Can Large Language Models Reason and Plan?

Paper · arXiv 2403.04121 · Published March 7, 2024

Their seeming versatility has however led many researchers to wonder whether they can also do well on planning and reasoning tasks typically associated with System 2 competency.

Nothing in the training and use of LLMs would seem to suggest remotely that they can do any type of principled reasoning (which, as we know, often involves computationally hard inference/search). What LLMs are good at is a form of universal approximate retrieval. Unlike databases that index and retrieve data exactly, LLMs, as ngram models, probabilistically reconstruct completions for the prompt word by word–a process we shall refer to as approximate retrieval. This means that LLMs can’t even guarantee memorizing complete answers, something that is the flip side of their appeal about constructing “novel” prompt completions on the fly. The boon (“creativity”) and bane (“hallucination”) of LLMs is that n-gram models will naturally mix and match–and have almost as much trouble strictly memorizing as we do. It is indeed the very basis of their appeal.

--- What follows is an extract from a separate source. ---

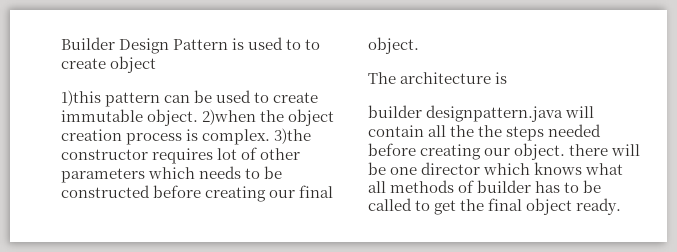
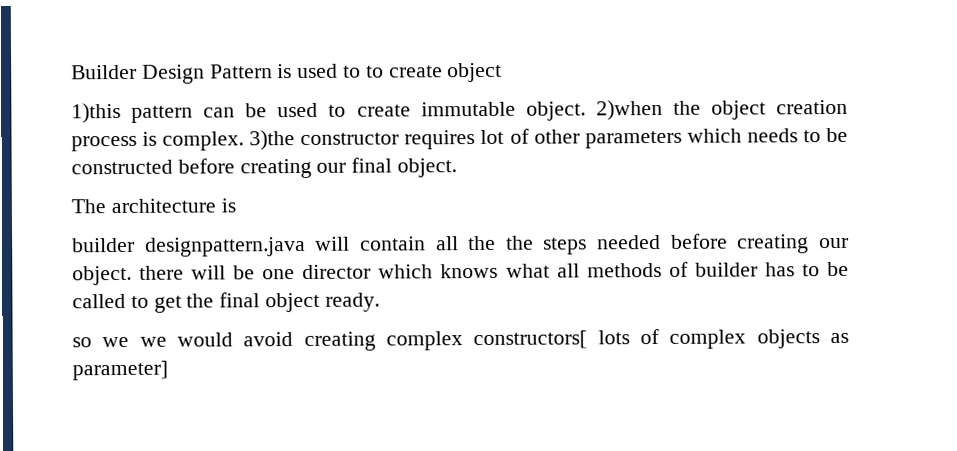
(622, 206) none -> [72,328,850,351] [72,360,168,381] // so we we would avoid creating complex constructors[ lots of complex objects as parameter]

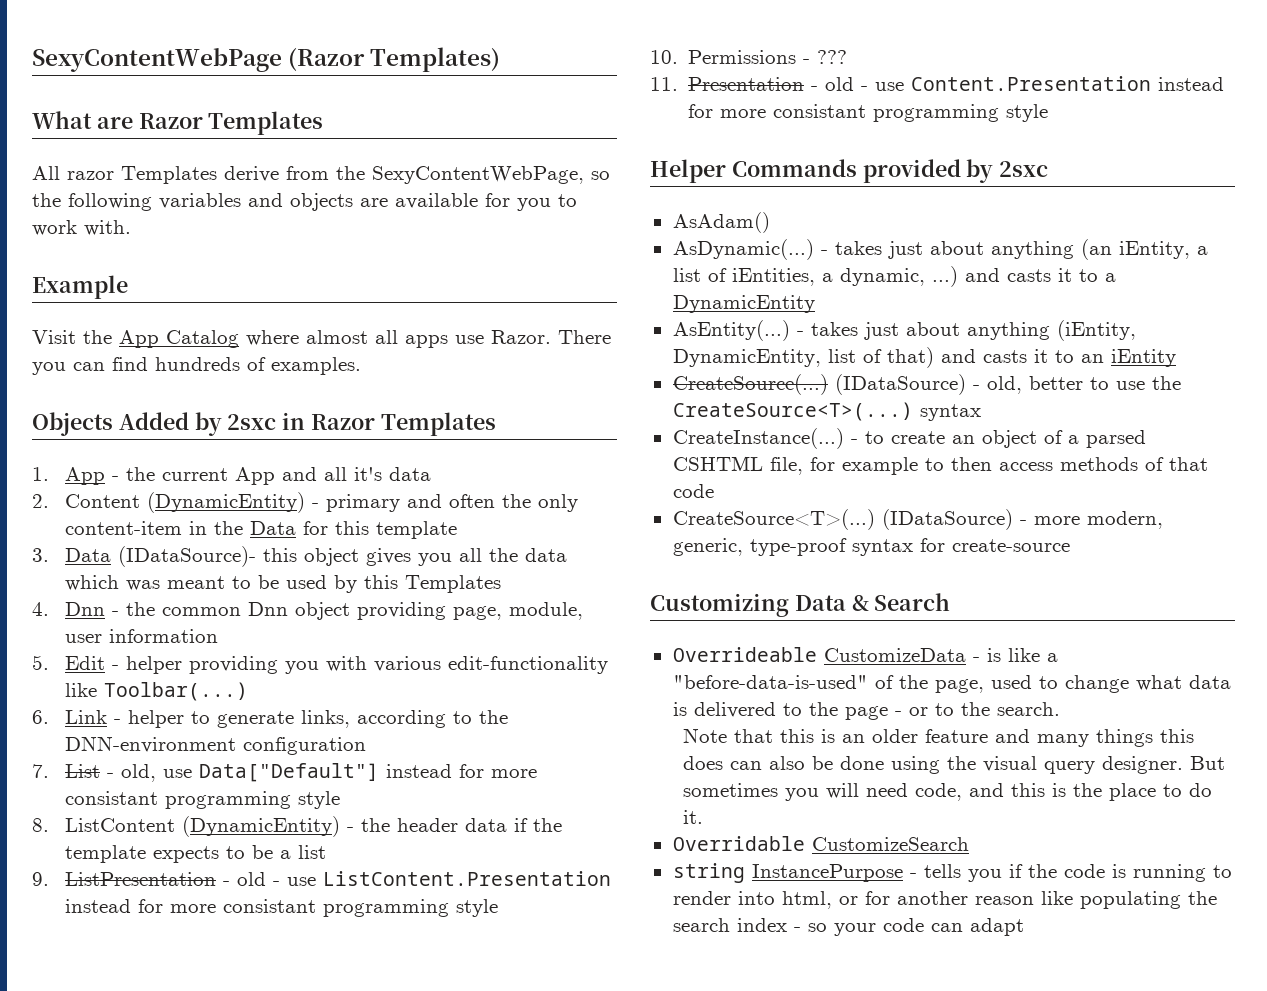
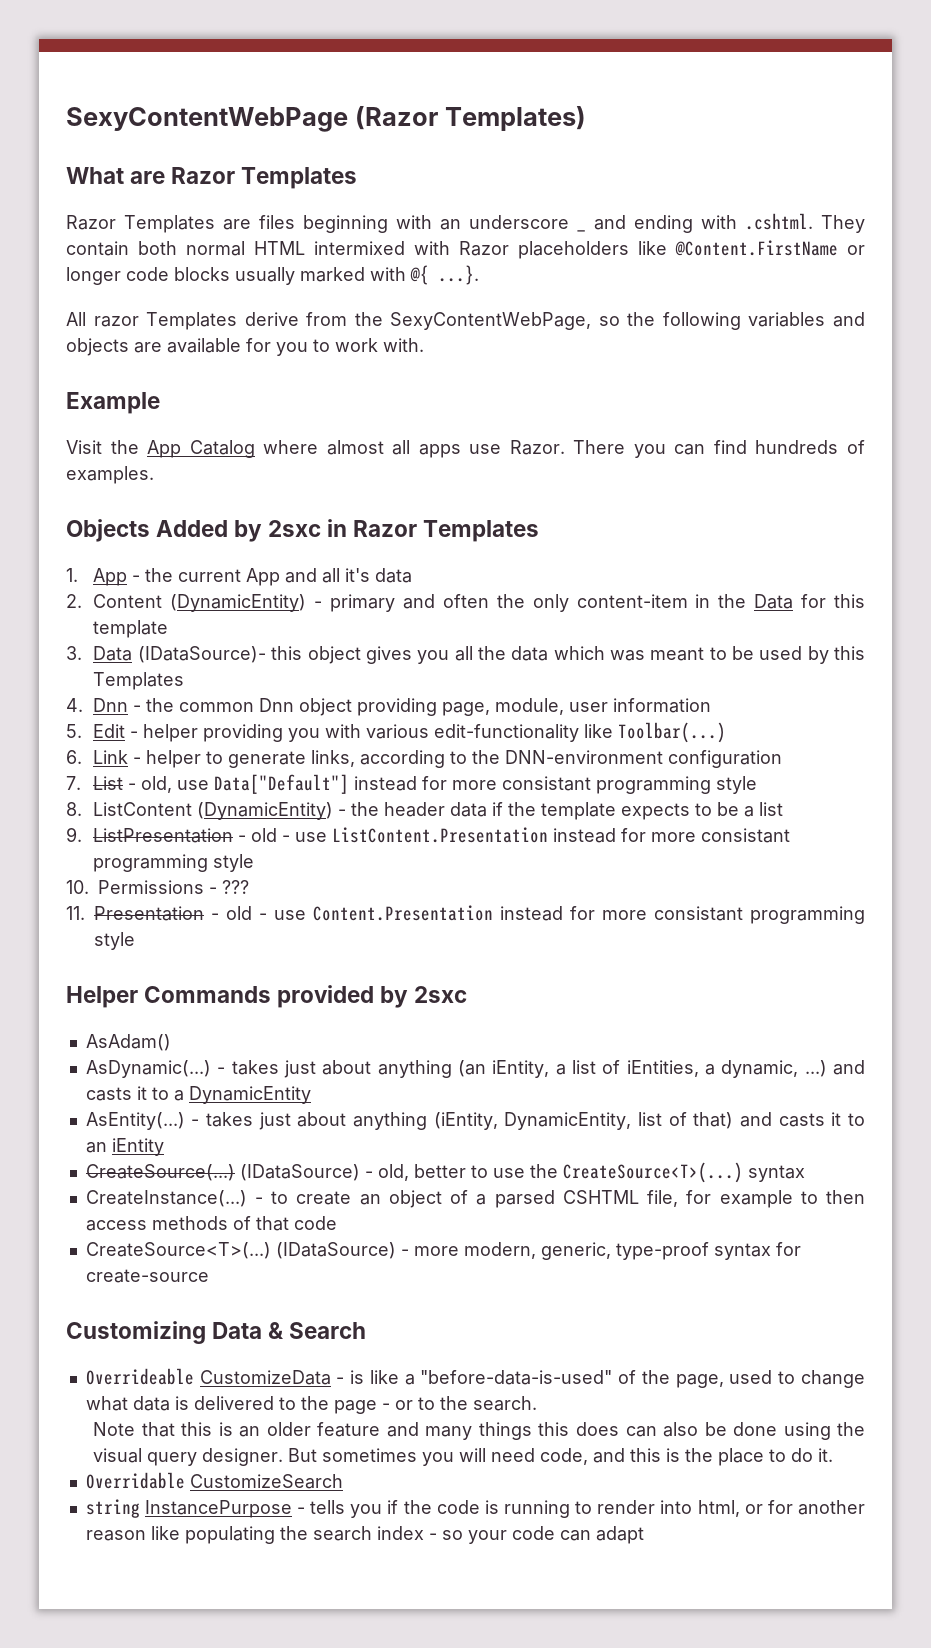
(324, 123) none -> [66,215,569,233] [577,213,865,233] [66,240,865,259] [66,265,479,285] // Razor Templates are files beginning with an underscore _ and ending with .cshtml. They contain both normal HTML intermixed with Razor placeholders like @Content.FirstName or longer code blocks usually marked with @{ ...}.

It is challenging to decide whether a system (or a human, for that matter) is memorizing or solving a problem from scratch–especially as the systems (or humans) get trained on larger and larger “question banks.” This is a challenge that most instructors and interviewers are acutely aware of. Think of that infamous “Why are manhole covers round?” interview question. While it may well have given the interviewer an insight into the candidate’s analytical reasoning skills the very first time it was asked, all it does with high probability now is to confirm whether the candidate trained on the interview question banks!

Perhaps they can’t do planning autonomously straight out of the box, but can they do it with a little nudge? There are broadly two popular techniques for such nudging. The first, called “fine tuning,” is rather straightforward: take a general LLM and fine tune it on planning problems (i.e., instances and their solutions), with the hope that they will subsequently make better guesses (see the left-hand side of Figure 1). While our own limited experiments didn’t show any significant improvement through fine tuning, it is possible that with even more fine tuning data and effort, the quality of LLM guesses may well improve. But all that such fine tuning is doing is converting the planning task into a memory-based approximate retrieval (akin to the memorization/compilation from System 2 to System 1; see Figure 1). It doesn’t prove that LLMs are able to plan.

Indeed two recent studies from my lab–one on plan verification10 and the other on constraint verification9–seem to throw cold water on this optimism by showing that with “self-verification” performance actually worsens. This is because LLMs hallucinate both false positives and false negatives while verifying the solutions they generate. One reason this is not recognized in earlier literature is that there self-verification claims are often made in the context of tacit knowledge tasks for which there is little possibility of a verifier (e.g. writing/improving essays), making it harder to evaluate whether LLM’s critiquing actually helped. Paradoxically, the fact that it is infeasible to write sound verifiers for tacit knowledge tasks also makes it easier to mistake LLMs for being as reasonable a critic as any!|| In other cases, an external simulator winds up playing the role of sound verification.

The skeptical reader might now ask: But what about all those papers at high profile AI conferences that claim to show planning abilities of LLMs? To analyze those claims, we need to first understand that solving planning tasks requires (a) having the necessary planning domain knowledge– the actions and their preconditions, effects; the standard hierarchical recipes (e.g. task reduction schemas in Hierarchical Task Network planning), past cases/plans etc. and (b) being able to assemble this knowledge into an executable plan that takes care of any subgoal/resource interactions. The first can be called the knowledge acquisition part, and the second reasoning/planning part. Many of the papers claiming planning abilities of LLMs, on closer examination, wind up confusing general planning knowledge extracted from the LLMs for executable plans. When all we are looking for are abstract plans, such as “wedding plans,” with no intention of actually executing said plans directly, it is easy to confuse them for complete executable plans.